She moved to open the door to the guard house, the bright light of the sun bouncing off of a slim sheet of snow that had fallen in the night. The trees and the forest all were crossed and dusted with the gentle snow as it still drifted down from the skies. Her breath came out in wispy plumes of vapor. There was no marks in the highway, the fresh snow untouched and pristine. Beneath the bridge, the river still flowed on, rushing a cascade of orange and yellow leaves towards the Stirland River. For a moment, it was as if the entire night before had been erased, the cold didn't seem nearly as cold, nor did the silence seem still. She took in a deep breath, letting her head fall back as she enjoyed the feeling of it for a few moments until Anton ducked his head to come into the scene as well. She turned to face him, as well as the oncoming day.

"What do we do now?" She kept her arms crossed, hugging at her pistols.
"We wait. There is a chest in there - it must be filled with supplies. We only need to break a lock." He walked into the house, and with a deep, raspy grating, he dragged the chest into the light. It was locked up solidly as could be expected, and from the weight of it and Anton's strain, Anton walked to the bridge, and found a loose rock coming from the base of it. It was heavy enough - with a grunt, he slammed the rock down on the dangling lock, bending the cast iron with the first hit, and knocking it clear with the next. Lifting the lid open, it was filled with several wrapped bundles - each of them waterproofed. They both took knees beside it, Madeline wincing a bit as she shifted to rest on her hip. The packages had dried fruits and meats, a few skins of wine and water, and another pack inside, holding a spool of gauze and some other medical liquids.
"There is enough to last two days here, if we are frugal enough." Anton pulled a pair of thick, warm cloaks from the chest, handing one to Madeline as he wrapped the other around himself. Madeline grabbed the last pack, interested in the polished and hardened leather satchel. It was a rifleman's bag, that much she knew. Inside she found a horn of black powder, a pouch of shot and a pack of wadding. Most comfortingly, she found a harness made to hold a brace of pistols. Obviously the guard that had vacated this watch took the pistol in the midst of a great urgency.
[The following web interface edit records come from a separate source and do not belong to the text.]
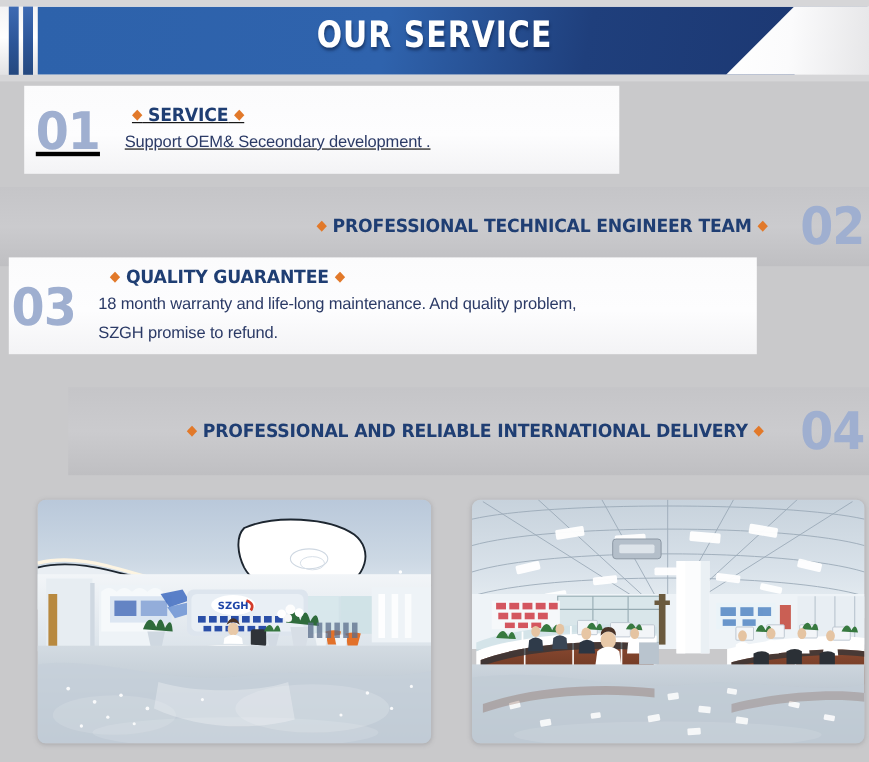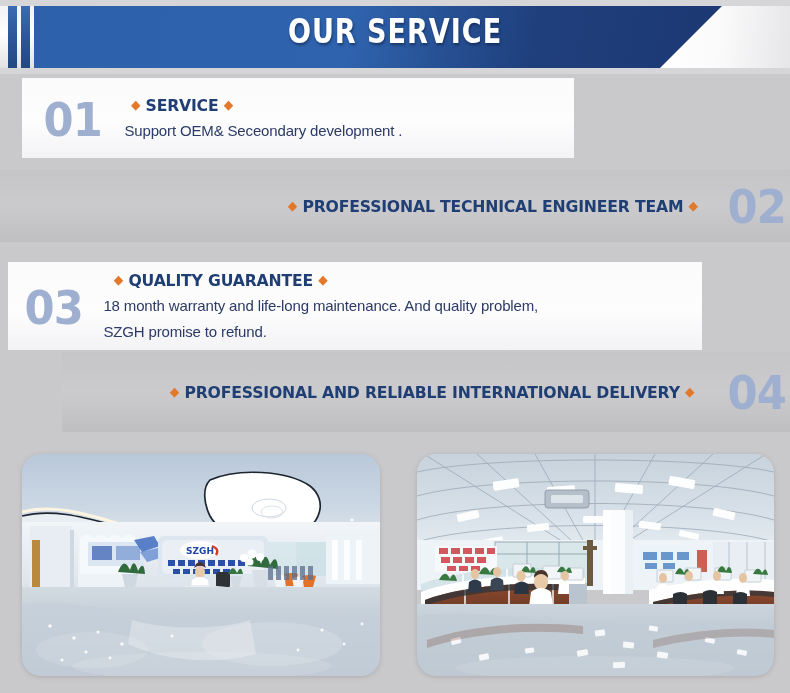--- a/index.html
+++ b/index.html
@@ -127,7 +127,7 @@
   }
 
   
-  #row1 { left: 22px;  top: 4px;   width: 533px; height: 80px; padding: 0 0 0 19px; }
+  #row1 { left: 22px;  top: 4px;   width: 533px; height: 80px; padding: 0 0 0 8px; text-decoration: underline; }
   #row1 .rownum { margin-right: 20px; margin-top: 2px; }
   #row2 { left: 0px;   top: 96px;  width: 788px; height: 72px; justify-content: flex-end; padding-right: 10px; }
   #row2 .rowtext { text-align: right; margin-right: 16px; }

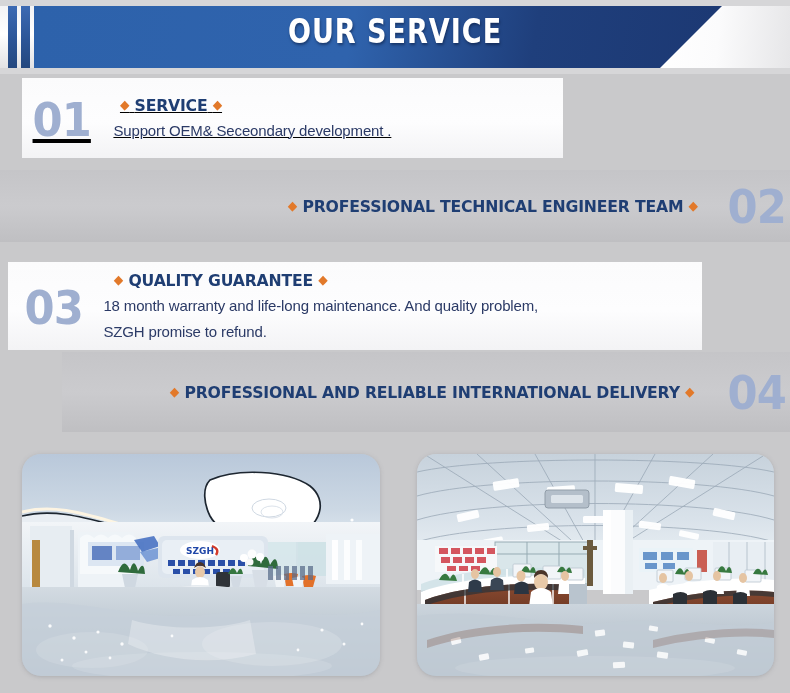--- a/index.html
+++ b/index.html
@@ -131,7 +131,7 @@
   #row1 .rownum { margin-right: 20px; margin-top: 2px; }
   #row2 { left: 0px;   top: 96px;  width: 788px; height: 72px; justify-content: flex-end; padding-right: 10px; }
   #row2 .rowtext { text-align: right; margin-right: 16px; }
-  #row3 { left: 8px;   top: 188px; width: 680px; height: 88px; padding-left: 14px; }
+  #row3 { left: 8px;   top: 160px; width: 680px; height: 88px; }
   #row3 .rownum { margin-right: 18px; margin-top: 2px; }
   #row4 { left: 62px;  top: 278px; width: 726px; height: 80px; justify-content: flex-end; padding-right: 8px; }
   #row4 .rowtext { text-align: left; margin-right: 16px; }

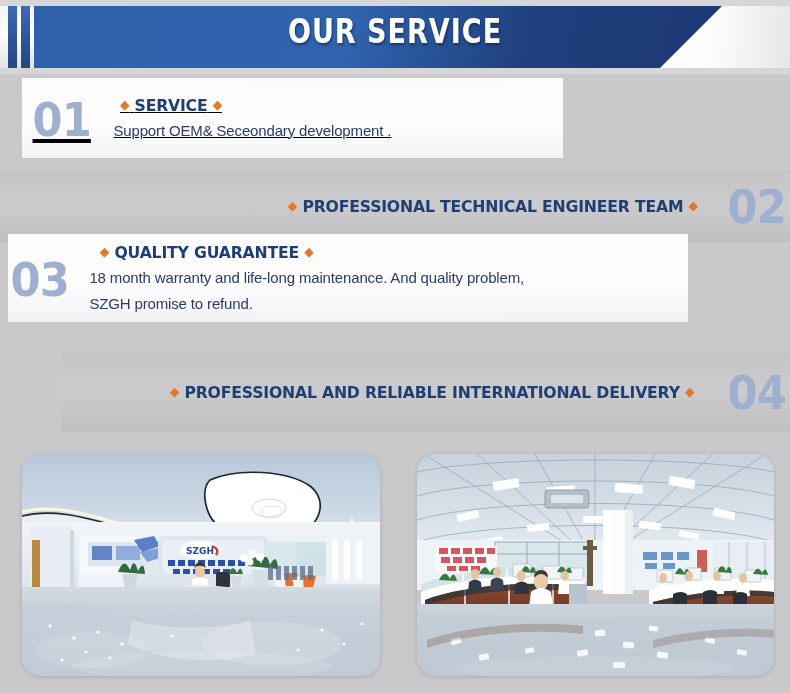--- a/index.html
+++ b/index.html
@@ -144,9 +144,10 @@
   }
   .photo {
     position: absolute;
-    border-radius: 19px;
+    border-radius: 8px;
     overflow: hidden;
     box-shadow: 0 1px 4px rgba(120,120,125,0.35);
+    margin-left: 12px;
   }
   #photoL { left: 22px; top: 10px; width: 358px; height: 222px; }
   #photoR { left: 417px; top: 10px; width: 357px; height: 222px; }

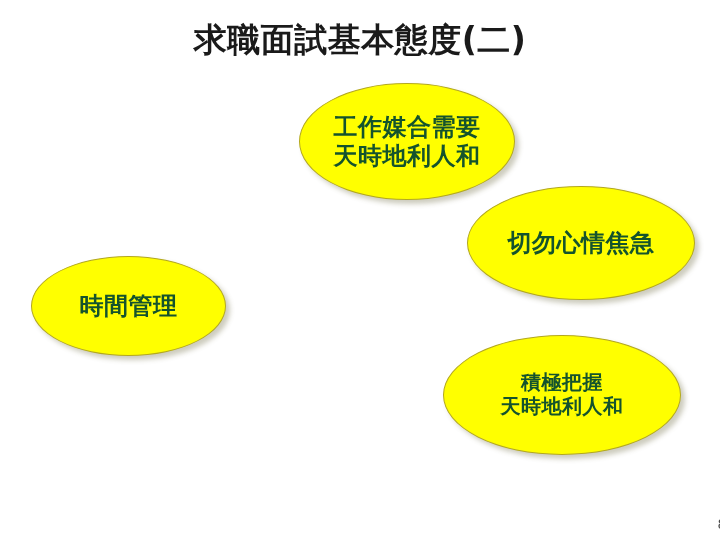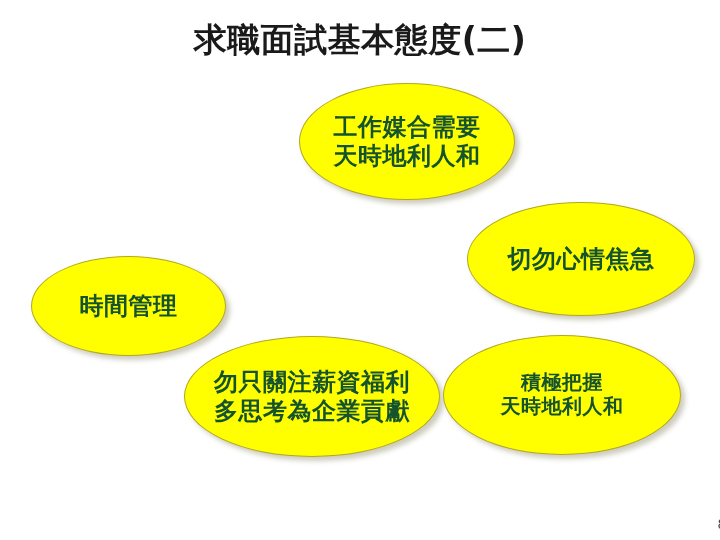--- a/index.html
+++ b/index.html
@@ -56,7 +56,7 @@
   
   #oval-networking      { left: 80px;  top: 119px; width: 206px; height: 106px; }
   #oval-matching        { left: 299px; top: 83px;  width: 216px; height: 117px; }
-  #oval-patience        { left: 467px; top: 202px; width: 228px; height: 114px; text-align: center; }
+  #oval-patience        { left: 467px; top: 186px; width: 228px; height: 114px; text-align: center; }
   #oval-time-mgmt       { left: 31px;  top: 256px; width: 195px; height: 100px; }
   #oval-contribution    { left: 184px; top: 336px; width: 256px; height: 121px; }
   #oval-seize-chance    { left: 443px; top: 335px; width: 238px; height: 120px; }

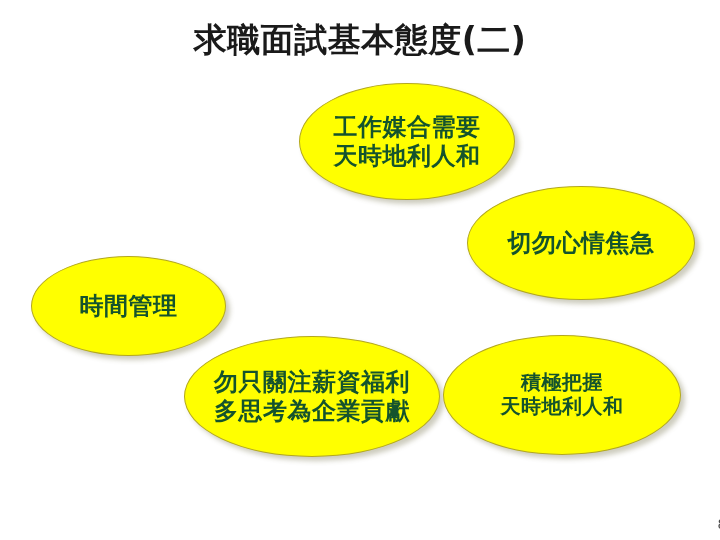--- a/index.html
+++ b/index.html
@@ -99,10 +99,6 @@
     <div class="oval-line">時間管理</div>
   </div>
 
-  <div class="oval" id="oval-contribution">
-    <div class="oval-line">勿只關注薪資福利</div>
-    <div class="oval-line">多思考為企業貢獻</div>
-  </div>
 
   <div class="oval" id="oval-seize-chance">
     <div class="oval-line">積極把握</div>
She sat with her legs straight out, letting Anton tend to her wounds. Most of her knowledge of such things consisted of washing the wound out with warm water and blowing air onto it - and she allowed him to teach her the discomfort and unpleasantness of iodine and rubbing alcohol. She breathed in sharply through gritted teeth as the liquid seeped into the deep cuts on her knees. It drew an unseen grin from Anton as he began to wrap the gauze around the wounds. After all was said and done, she stood to figure out the harness. Anton did nothing but watch out of the corner of his eye as he busied himself with repacking the chest. She slipped arms into the holes, and began to cinch up the buckles and straps as best she could manage. She wore a face of discomfort as a strap of leather tightened up beneath her meager breasts, uncomfortably so. 'Such is the nature of combat, I suppose..'.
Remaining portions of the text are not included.